特殊神事としては、例祭日の神楽、秋祭りには五穀豊穣の感謝の意味をこめ、氏子たちが踊りを奉納する。
宮巡 ~神主さんが作る宮崎県の神社紹介サイト~による
島根県松江市の川上神社は【比定社】川上社 【祭神】大己貴命、高龗男命、稻田姫命【住所】島根県松江市上本庄町921【備考】式内社・河上神社に比定
島根県雲南市 大東町川井1202番地続1の川上神社は、風土記:川上社延喜式:河上神社雲陽誌:川上明神(稲田姫)様式:大社造変態御祭神: 大己貴命・高龗命・稲田姫命中海北西岸の本庄地区より本庄川 ... 神国島根』に拠ると、 大己貴命が千酌地域の不逞の輩を鎮撫せんとした折、この辺りの川石にて焚火なして休息をおとりになられた。
青森にまで川上神社が分布しています
正確ではありませんが、全国的な分布がある程度把握できたと思います。
川上神社が何かを把握するには祭神を特定することが重要です。
全国分の神社を少しずつ調べて行けばある程度可能になるでしょうし、僻陬の神社には本物の神様がそのまま変化を受ける事無く残されているかも知れないのです。
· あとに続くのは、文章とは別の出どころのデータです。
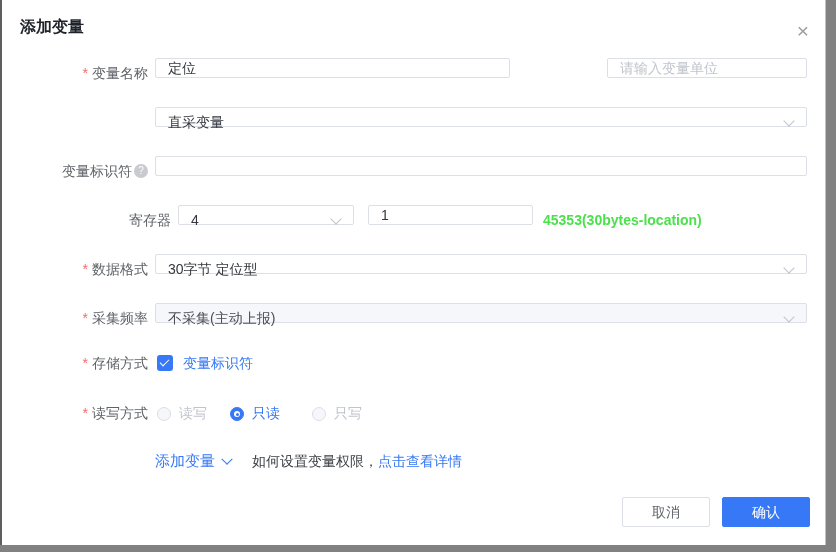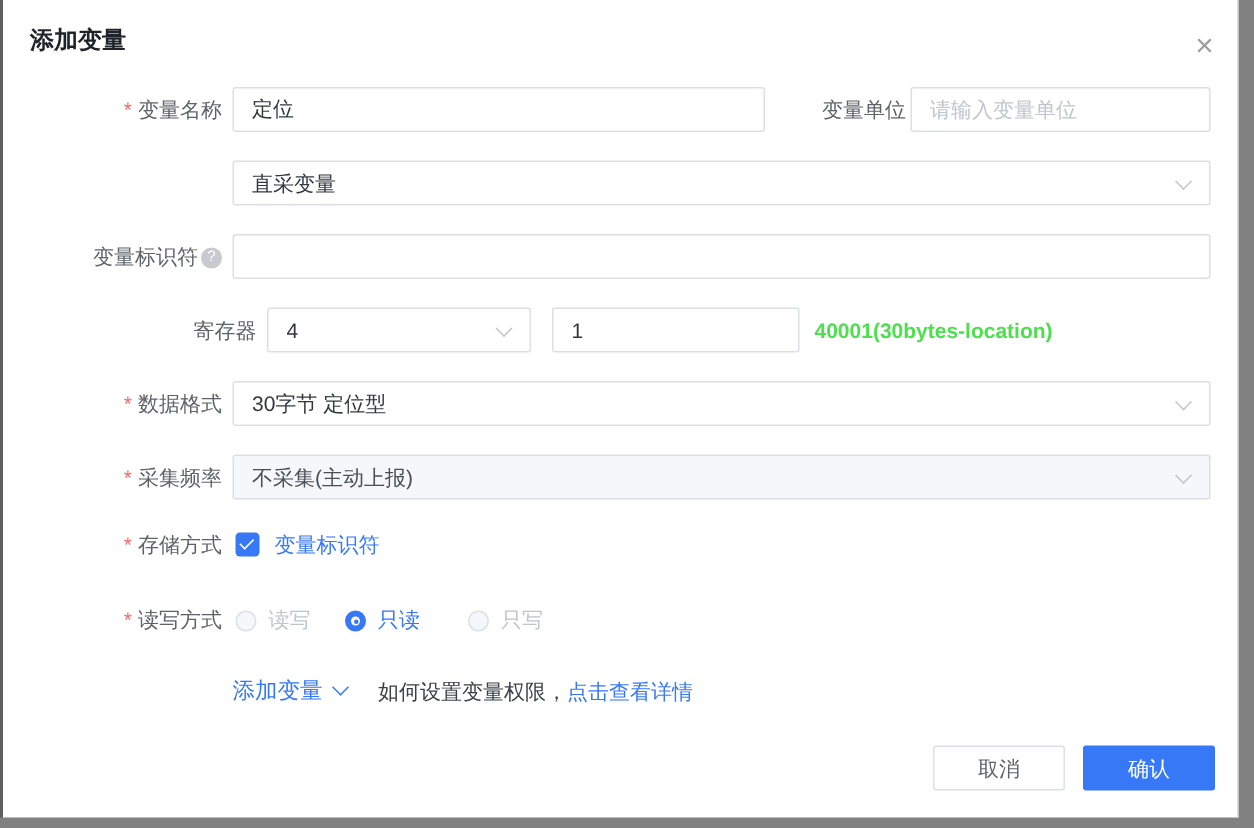--- a/index.html
+++ b/index.html
@@ -42,7 +42,7 @@
   .row-short .flabel { line-height:22px; }
 
   .ctl {
-    position:absolute; height:30px; background:#fff;
+    position:absolute; height:20px; background:#fff;
     border:1px solid #dcdfe6; border-radius:2px;
     line-height:28px; padding:0 12px; color:#33373d;
   }

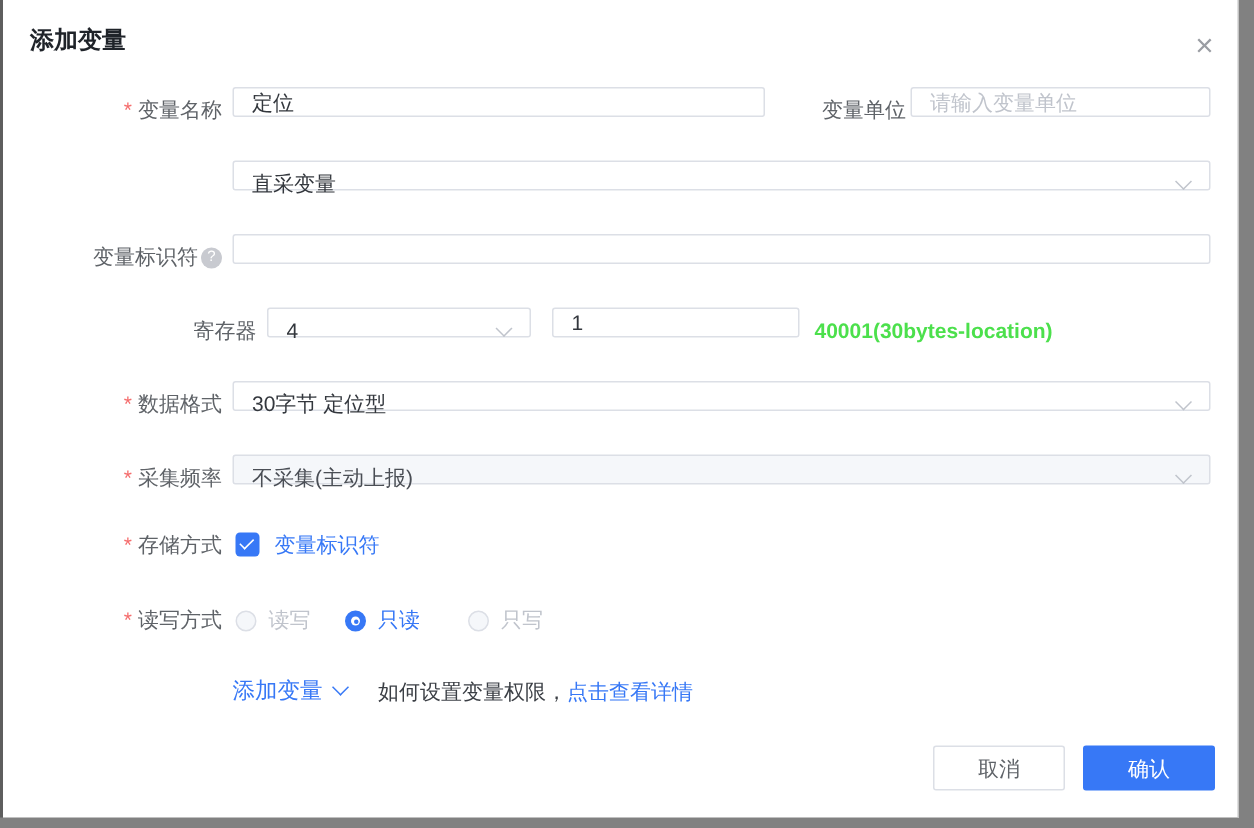--- a/index.html
+++ b/index.html
@@ -137,7 +137,6 @@
   <div class="row" style="top:58px; width:824px; height:30px;">
     <div class="flabel"><span class="req">*</span><span>变量名称</span></div>
     <input class="ctl" style="left: 153px; width: 355px; position: absolute;" value="定位">
-    <div class="unit-label">变量单位</div>
     <input class="ctl" style="left: 605px; width: 200px; position: absolute;" placeholder="请输入变量单位">
   </div>
 

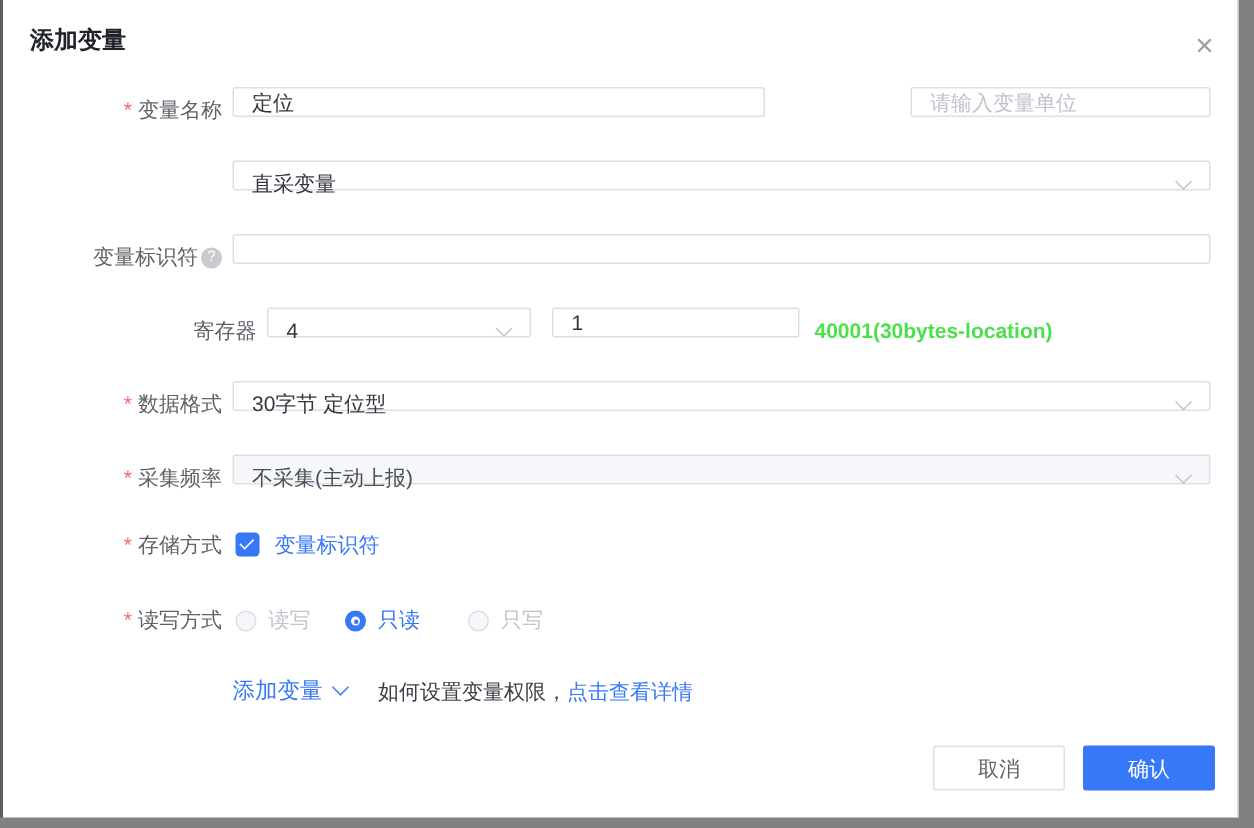--- a/index.html
+++ b/index.html
@@ -159,7 +159,7 @@
       <span class="chev"></span>
     </div>
     <input class="ctl" style="left: 343px; width: 165px; position: absolute;" value="1">
-    <div class="green-hint">40001(30bytes-location)</div>
+    <div class="green-hint">45353(30bytes-location)</div>
   </div>
 
   <div class="row" style="top:254px; width:824px; height:30px;">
勿論、全ての神社とはいかないものの重要な神社を発見すれば調査には行けるでしょうし、既に30人近いブロガーがいるのですから百嶋神社考古学のネット・ワークによって調査を委託する事もできるのです。
今回は、大まかな拾い出しをおこなったところまでで止めておきたいと思います。